French Renaissance dance

The tourdion (or tordion) (from the French verb "tordre" / to twist) is a lively dance, similar in nature to the galliard, and popular from the mid-15th to the late-16th centuries, first in the Burgundian court and then all over the French kingdom. The dance was accompanied frequently by the basse danse, due to their contrasting tempi, and were danced alongside the pavane and galliard, and the allemande and courante, also in pairs.

In a triple meter, the tourdion's "was nearly the same as the Galliard, but the former was more rapid and smooth than the latter". Pierre Attaingnant published several tourdions in his first publication of collected dances in 1530, which contains, as the sixth and seventh items, a basse dance entitled "La Magdalena" with a following tourdion (it was only in 1949 that César Geoffray arranged this "following" tourdion as a four-voice chanson, by adding the lyrics "Quand je bois du vin clairet..."). Thoinot Arbeau later documented information about the tourdion in his work Orchésographie (Orchesography, pp. 49–57), published in 1589.

== Dance elements ==

Nearly all variations on the dance are based upon the simple cinq pas (five step) tourdion. The cinq pas begins in either a posture droit or posture gauche (the former with the right foot slightly in front, the latter with the left), with weight evenly distributed between the feet. Assuming a posture gauche, a pied en l'air droit and a petit saut follow in one beat, that is, a small kick of the right foot into the air at the same time as a slight hop as to land with the left foot (It should be remembered that all pieds en l'air are accompanied by the petit saut of the opposite foot.).

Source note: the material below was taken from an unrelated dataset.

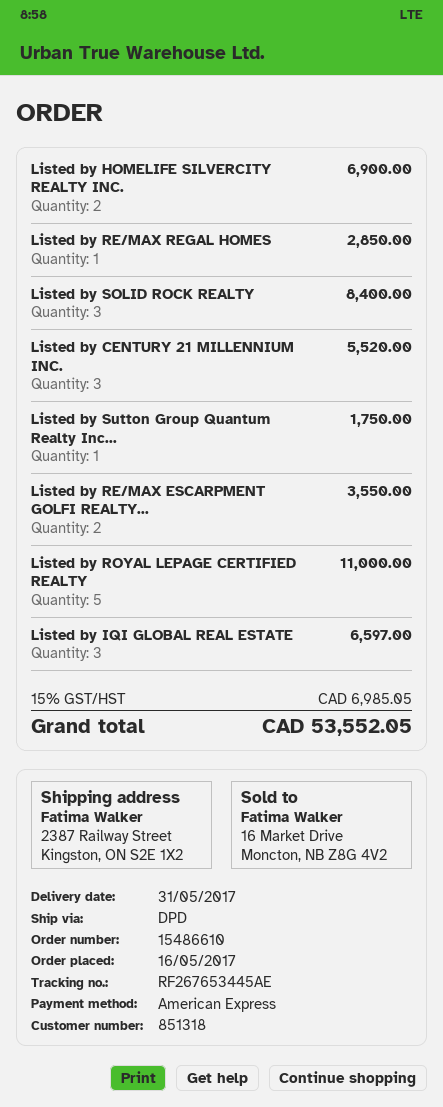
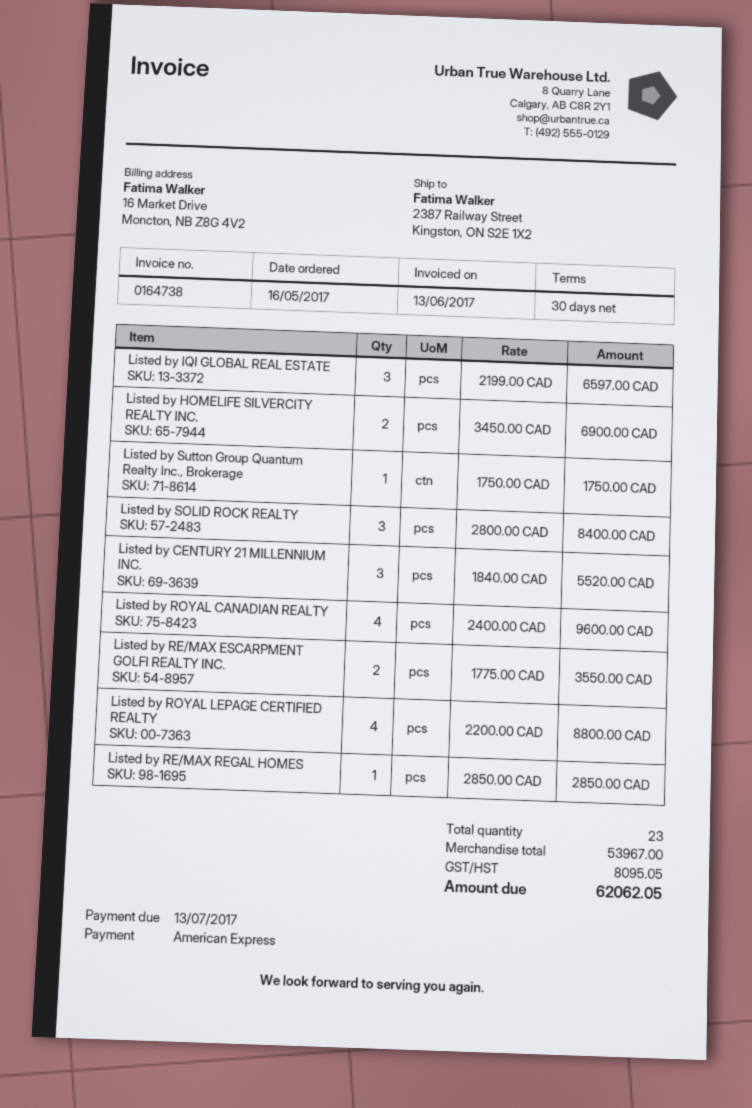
Listed by ROYAL LEPAGE CERTIFIED REALTY: 5 for 11000.00 -> 4 for 8800.00
Listed by ROYAL CANADIAN REALTY: none -> 4 for 9600.00
tax: 6985.05 -> 8095.05
total: 53552.05 -> 62062.05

The step is repeated as a pied en l'air gauche, with the left foot kicked into the air and a slight hop to land upon the right. The two steps are then repeated, with care that the kicks are small (as the dance is brisk). Following the four kicks, one performs a saut moyen—a small jump into the air that pulls the feet into the posture gauche or droit—whichever is the opposite of the first. This combination of the saut moyen and the posture is typically called a cadence.

The process repeats, mirrored to reflect the new starting posture, until the song ends.